Angleterre - Visite guidée à la découverte des graffitis de Londres

Photo Ben Stansall / AFP

Devant un chantier à l'abandon, des touristes s'enthousiasment: deux visages innocents croqués en noir et blanc égaillent un portail en fer et un tag de Banksy se cache sous des planches, explique le guide de cette visite consacrée aux arts de le rue («street art») à Shoreditch, quartier londonien branché.

Le propriétaire du terrain protège des vandales et des intempéries la précieuse peinture qui représente un rat en train de manger avec une fourchette et un couteau: il compte l'utiliser comme élément de décor dans son futur restaurant, raconte Karim Samuels.
«Si vous avez la chance que votre immeuble soit tagué par Banksy», l'un des graffeurs les plus en vue, «ça augmente sa valeur», poursuit le jeune homme, bonnet enfoncé sur le crâne en cette journée glaciale.

Musée à ciel ouvert frôlant l'illégalité

Pour 14 euros, le directeur de Street Art London, une entreprise de promotion des artistes de rue, conduit touristes et passionnés d'art dans les dédales de Shoreditch à la découverte des graffitis les plus saillants. L'occasion de visiter un musée à ciel ouvert, aux codes secrets et en partie illégal.

«L'art n'est pas seulement dans les musées ou les galeries, l'art est partout. Et cette visite le prouve», se réjouit Felipe Rama, un étudiant brésilien de 20 ans, qui a chaussé des lunettes 3D pour profiter pleinement du portrait acidulé peint sur la façade d'un café par l'Australien Jimmy Cochran.

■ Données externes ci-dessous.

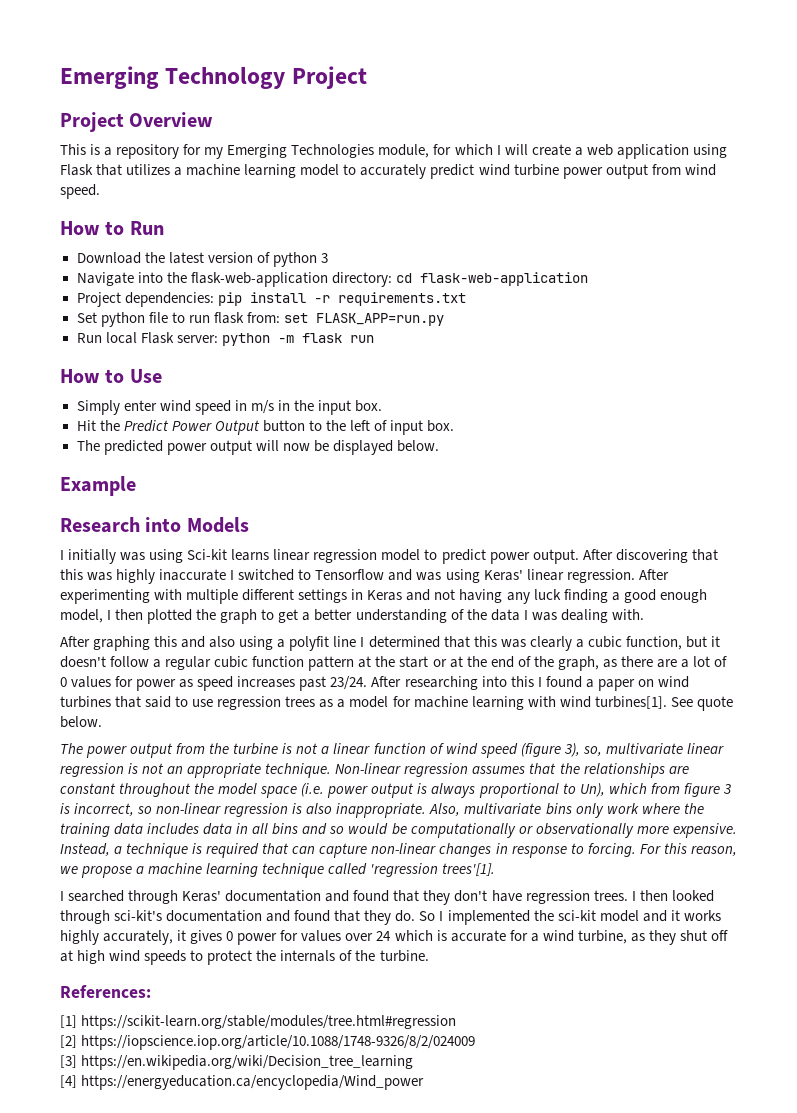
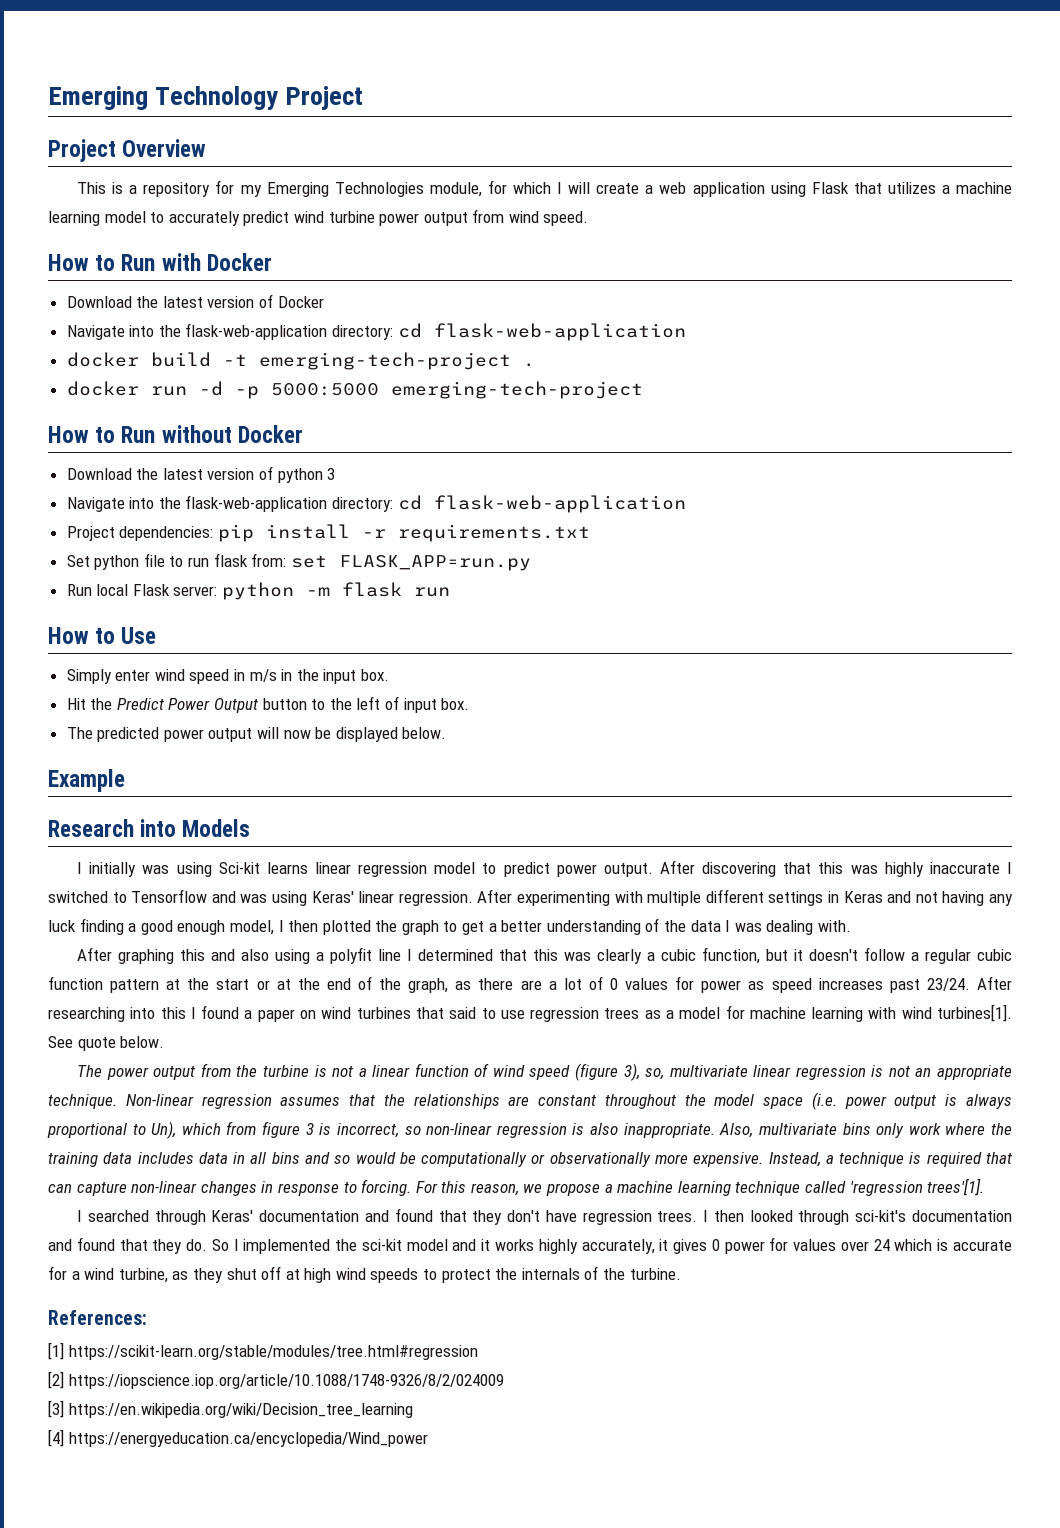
(164, 228) none -> [161,253,272,271] [66,294,324,308] [66,323,686,341] [66,352,535,370] [66,381,643,399] [48,425,303,443] with Docker // Download the latest version of Docker // Navigate into the flask-web-application directory: cd flask-web-application // docker build -t emerging-tech-project . // docker run -d -p 5000:5000 emerging-tech-project // How to Run without Docker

L'art urbain ne se confine pas à des murs ou des rideaux de fer tagués. Il peut aussi prendre la forme de pochoirs, de mosaïques, de sculptures, comme ce champignon rouge vif perché sur le toit d'un restaurant, ou la forme insolite de chewing-gums peints, invisibles sans le regard affûté du guide.

«Depuis 1998, Ben Wilson a peint entre 8000 et 10 000 "chewing-gum"» piétinés sur le trottoir. «Il a été arrêté, mais la police n'a pas pu le poursuivre. Il n'endommage aucun bien. Les "chewing-gum" sont juste des détritus», constate Karim, dévoilant sous la neige une de ces mini créations.

«Les artistes voient la rue comme un terrain de jeu, et on essaie de montrer la diversité du "street art"», explique-t-il, après avoir raconté la genèse de l'oiseau géant peint sur toute la hauteur d'un immeuble et révélé des figurines miniatures dansantes au pied d'un mur, œuvre du Mexicain Pablo Delgado.

«Là où il y a une volonté, il y a un chemin», affirme-t-il, résumant l'état d'esprit des artistes de rue toujours à la conquête de nouveaux territoires.

Des graffitis sont détruits par la municipalité, d'autres sont endommagés par des artistes jaloux ou en manque d'espace, certains disparaissent au gré des nouvelles constructions et quelques-uns, plus rares, sont commandés par des propriétaires d'immeubles.

Un art éphémère

«La rue est une jungle, observe Karim. C'est la guerre en permanence entre les artistes, la police, les annonceurs publicitaires.» Résultat, le tracé du tour, lancé en 2011, change en permanence.
«Il y a l'art destiné à rester et l'éphémère. Vous l'appréciez tant qu'il est là», constate Zac Kerr, touriste australien, face à un visage fascinant gravé sur un mur par le Portugais Vhils.

Londres est devenu, comme New York ou Paris, un passage obligé des graffeurs venus de toute la planète. Tel Christiaan Nagel, un Sud-Africain installé à Londres où il a fait pousser quelques centaines de champignons géants aux couleurs pétillantes.

«J'ai commencé comme artiste traditionnel» avec des expositions dans des galeries. Mais »en tant qu'artiste, je suis par nature exhibitionniste. Je veux que mon œuvre soit vue partout et je pense que la rue est le meilleur vecteur. Et puis je ne suis pas confiné à un espace. La rue est sans limites"», dit-il.

Les visites guidées servent aussi de vitrine aux artistes de rue. Christiaan Nagel a ainsi décroché plusieurs commandes, qui finissent... chez des particuliers.